[Opening SUPPLIED RECORDS section]

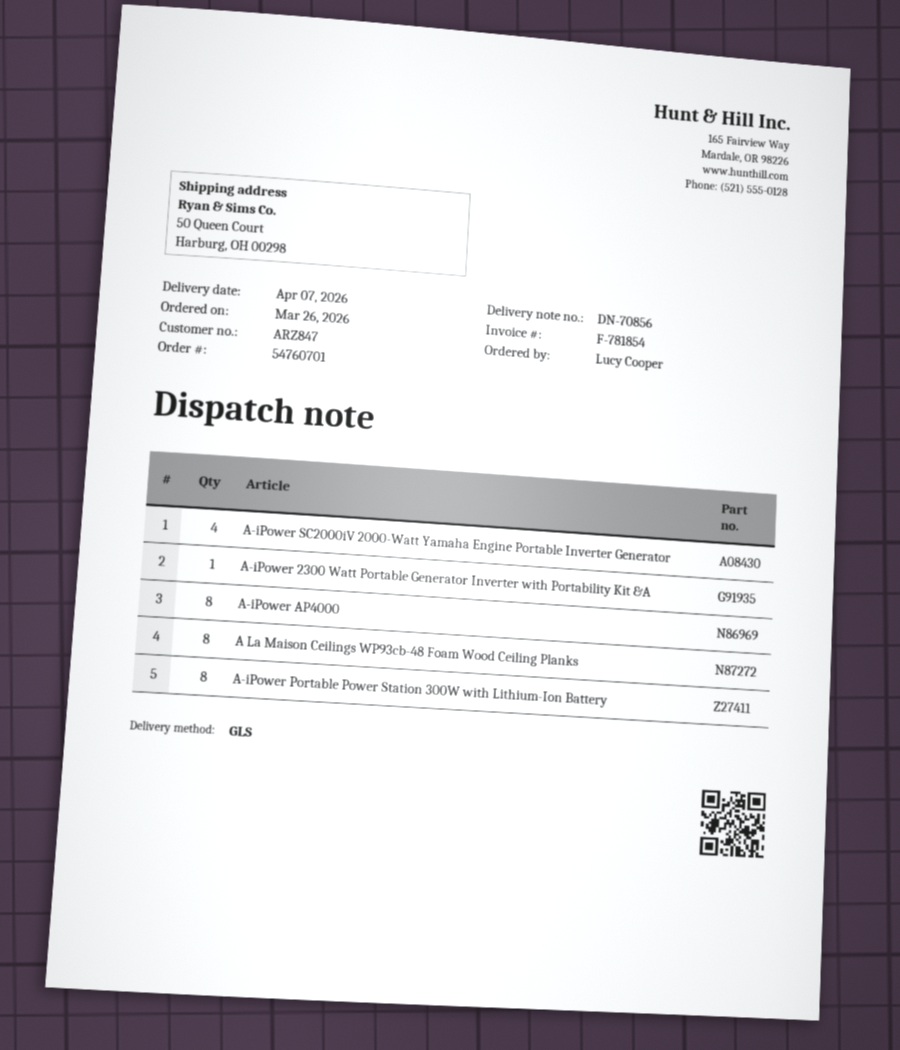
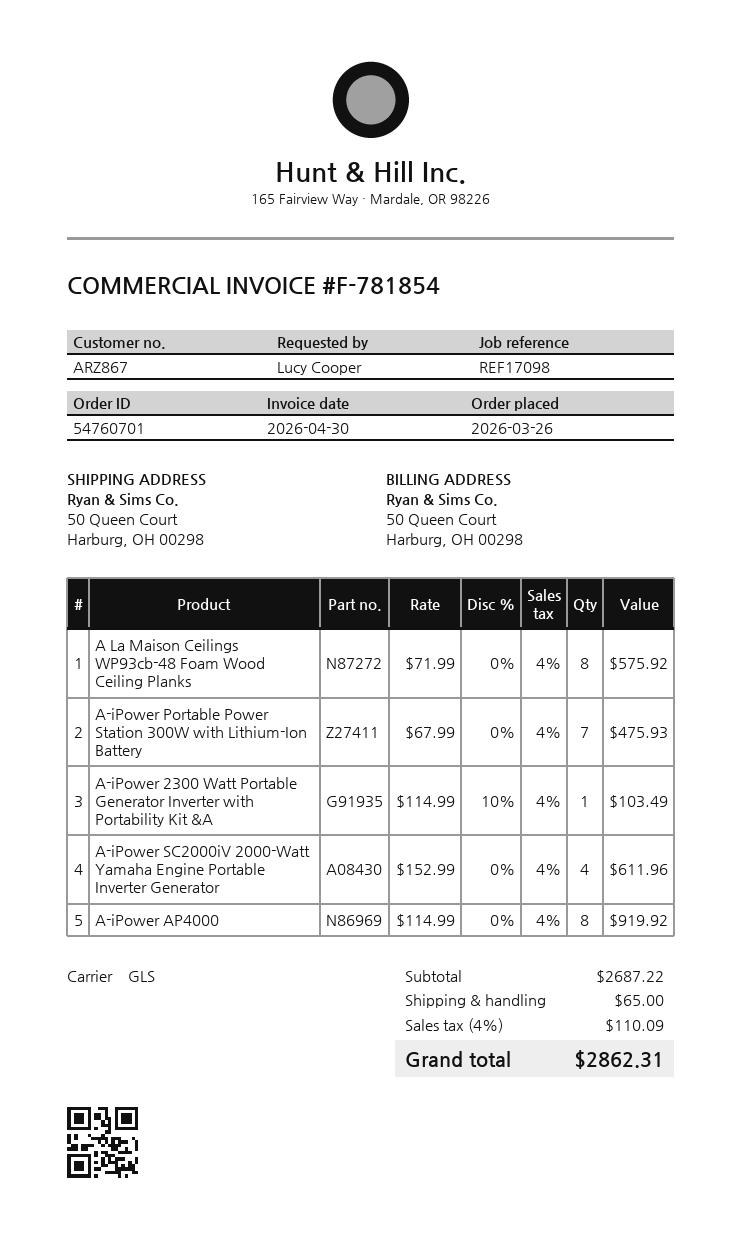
customer number: ARZ847 -> ARZ867
A-iPower Portable Power Station 300W with Lithium-Ion Battery: 8 -> 7

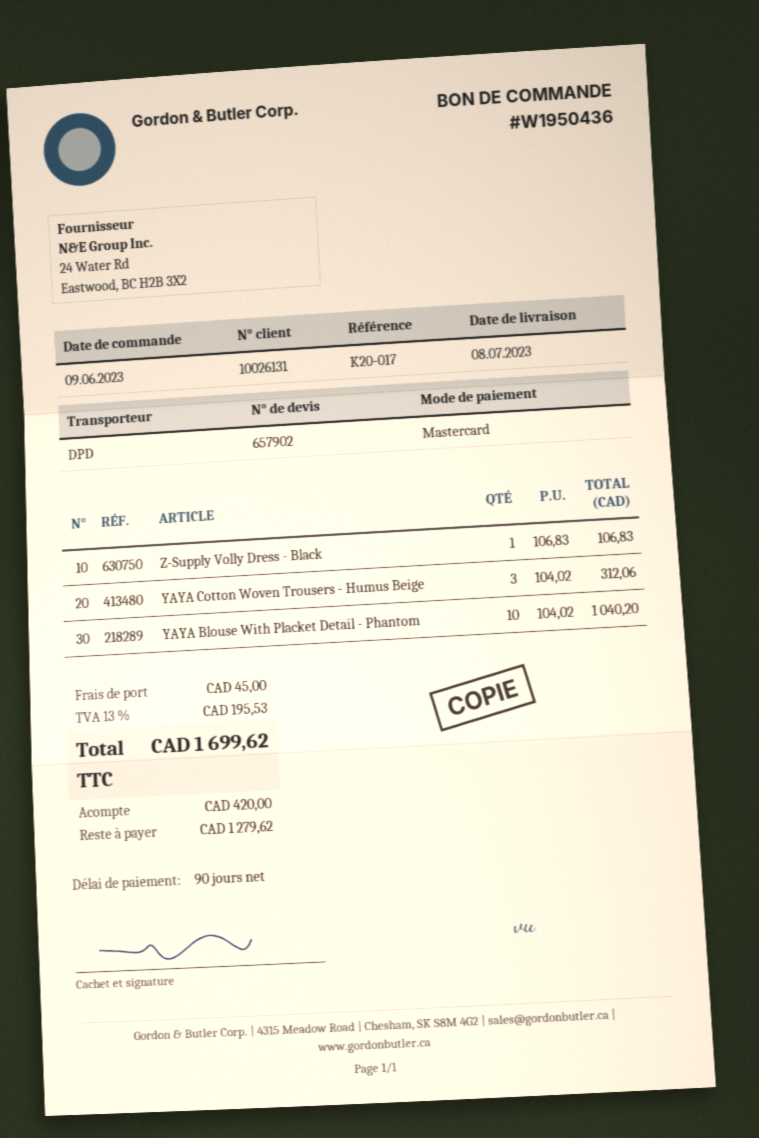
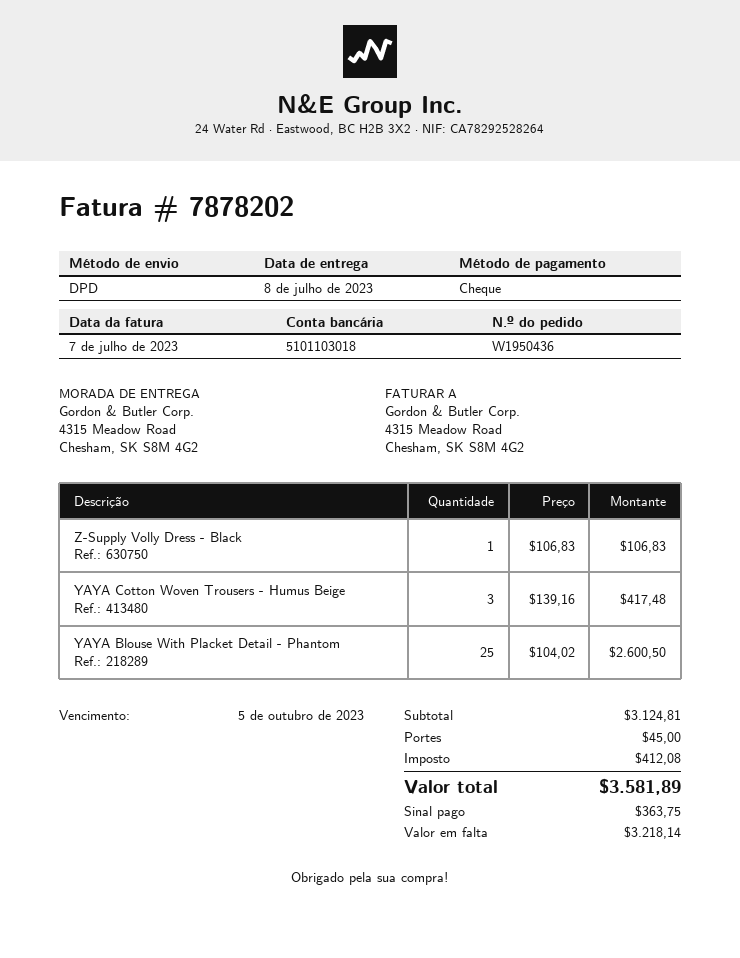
payment method: Mastercard -> cheque
YAYA Cotton Woven Trousers - Humus Beige: 3 x 104.02 = 312.06 -> 3 x 139.16 = 417.48
YAYA Blouse With Placket Detail - Phantom: 10 x 104.02 = 1040.20 -> 25 x 104.02 = 2600.50
tax: 195.53 -> 412.08
total: 1699.62 -> 3581.89
deposit: 420.00 -> 363.75
balance: 1279.62 -> 3218.14

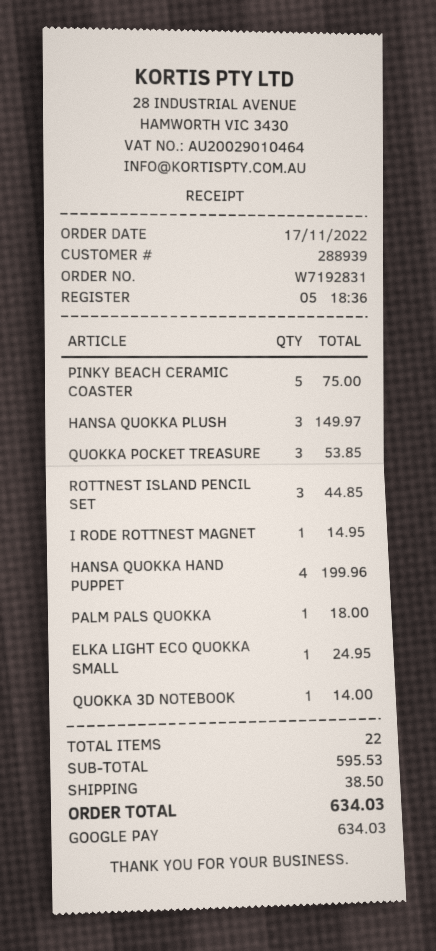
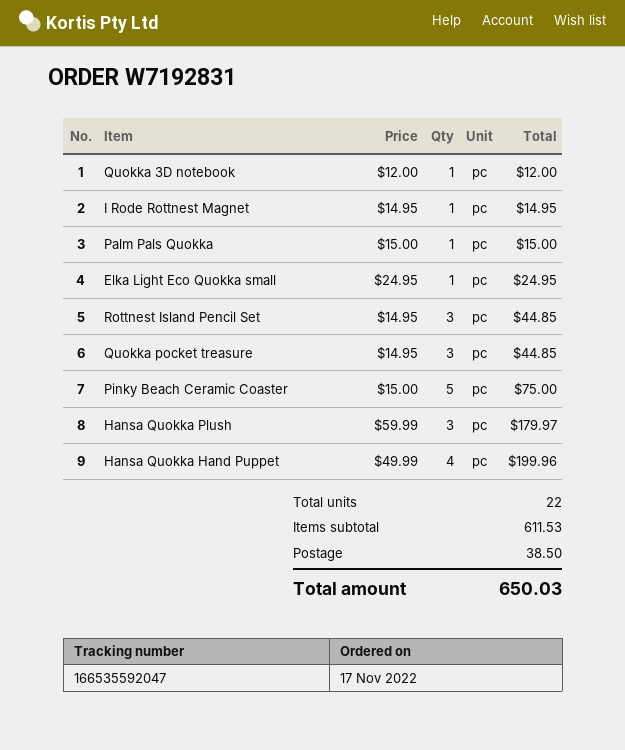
HANSA QUOKKA PLUSH: 3 for 149.97 -> 3 for 179.97
QUOKKA POCKET TREASURE: 3 for 53.85 -> 3 for 44.85
PALM PALS QUOKKA: 1 for 18.00 -> 1 for 15.00
QUOKKA 3D NOTEBOOK: 1 for 14.00 -> 1 for 12.00
subtotal: 595.53 -> 611.53
total: 634.03 -> 650.03

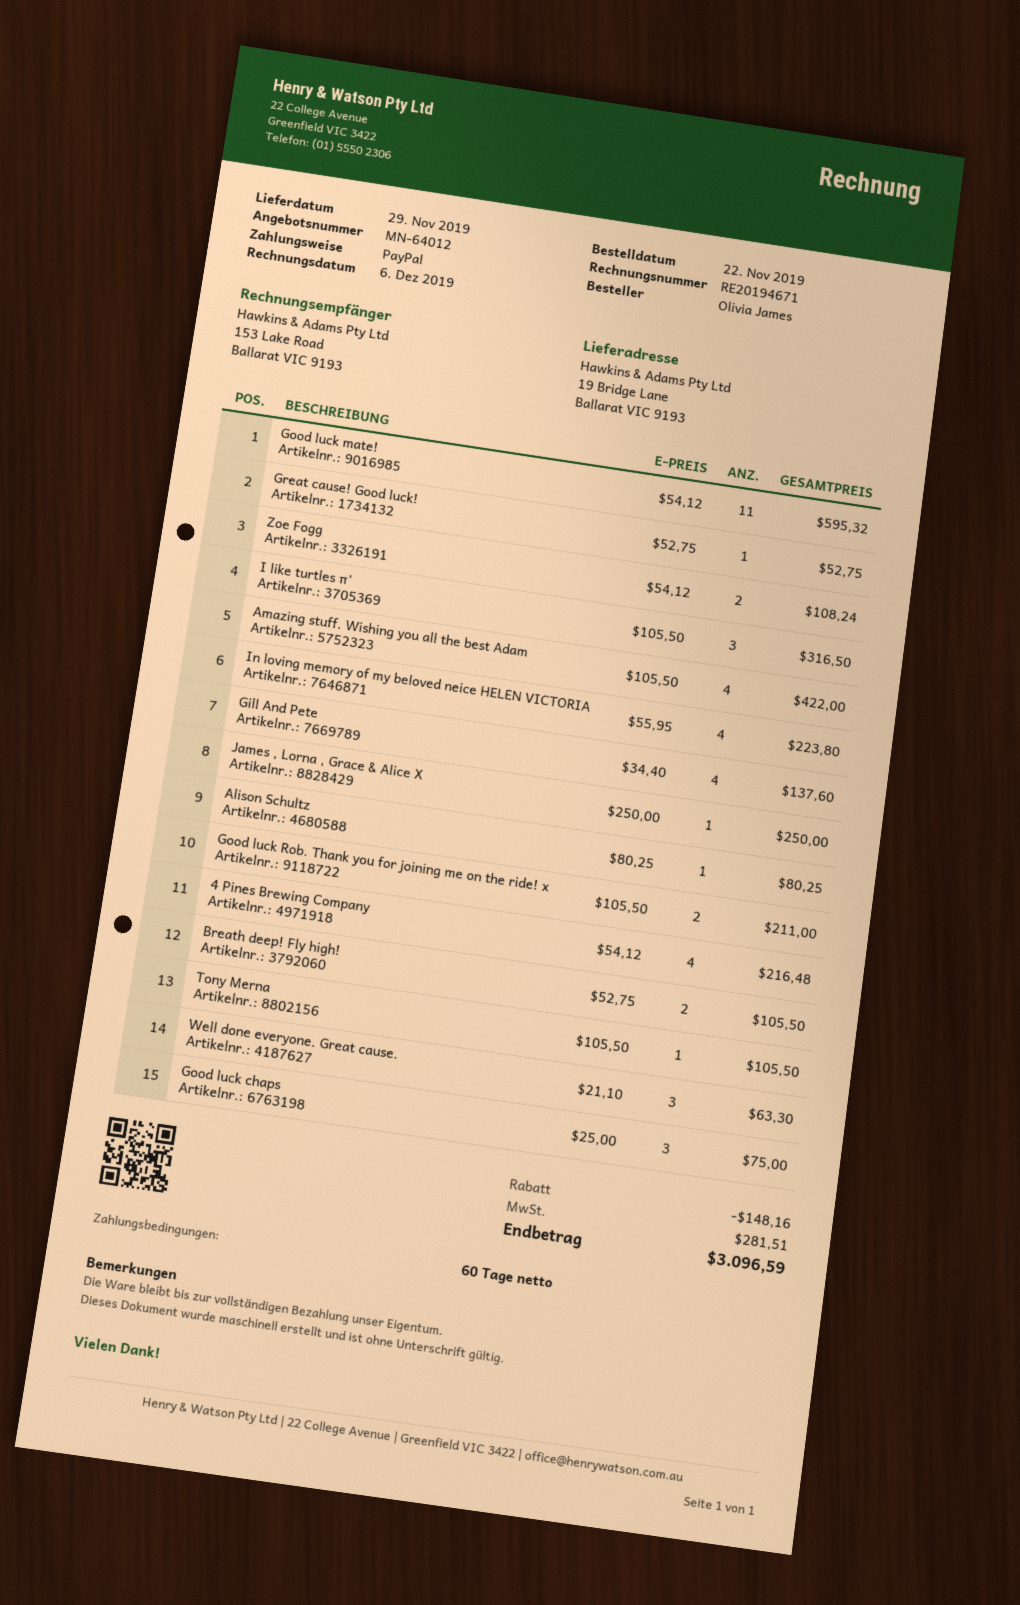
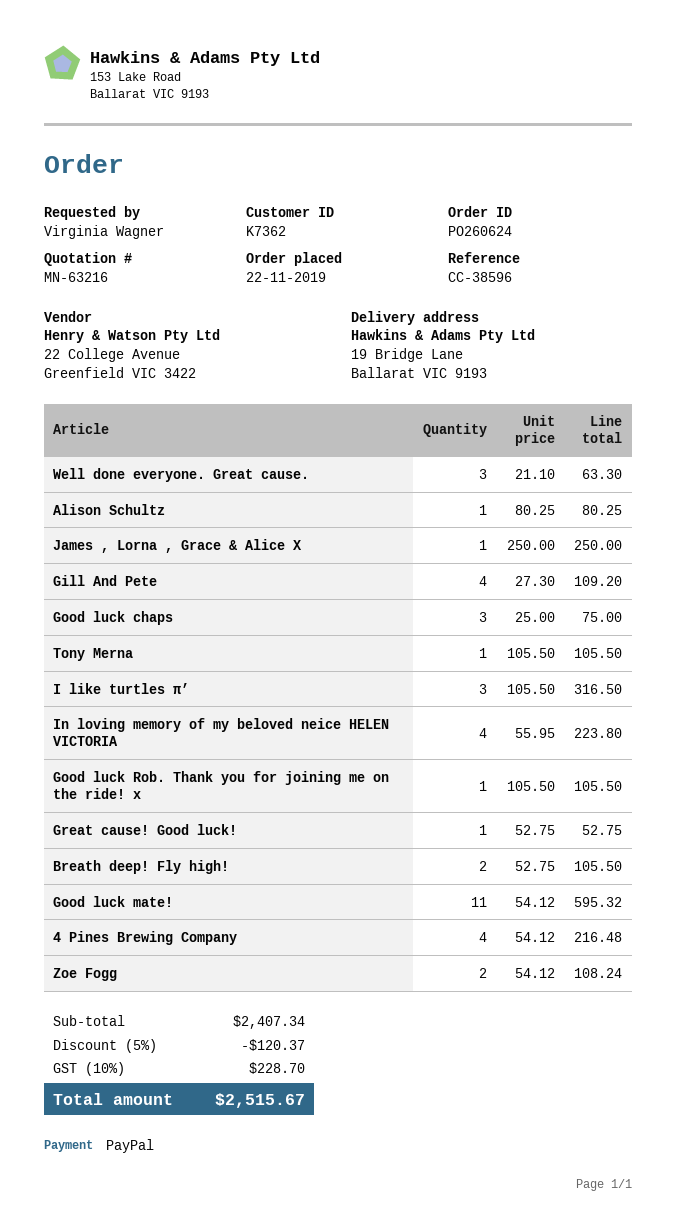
quote number: MN-64012 -> MN-63216
ordered by: Olivia James -> Virginia Wagner
Amazing stuff. Wishing you all the best Adam: 4 x 105.50 = 422.00 -> none
Gill And Pete: 4 x 34.40 = 137.60 -> 4 x 27.30 = 109.20
Good luck Rob. Thank you for joining me on the ride! x: 2 x 105.50 = 211.00 -> 1 x 105.50 = 105.50
discount: 148.16 -> 120.37
tax: 281.51 -> 228.70
total: 3096.59 -> 2515.67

[Closing SUPPLIED RECORDS section]

Beginning with the line above that contains "quote number: MN-64012 -> MN-63216", copy each line exactly up to and including the line that contains "Gill And Pete: 4", and go no further.

• [EXERCISE RESPONSE]
quote number: MN-64012 -> MN-63216
ordered by: Olivia James -> Virginia Wagner
Amazing stuff. Wishing you all the best Adam: 4 x 105.50 = 422.00 -> none
Gill And Pete: 4 x 34.40 = 137.60 -> 4 x 27.30 = 109.20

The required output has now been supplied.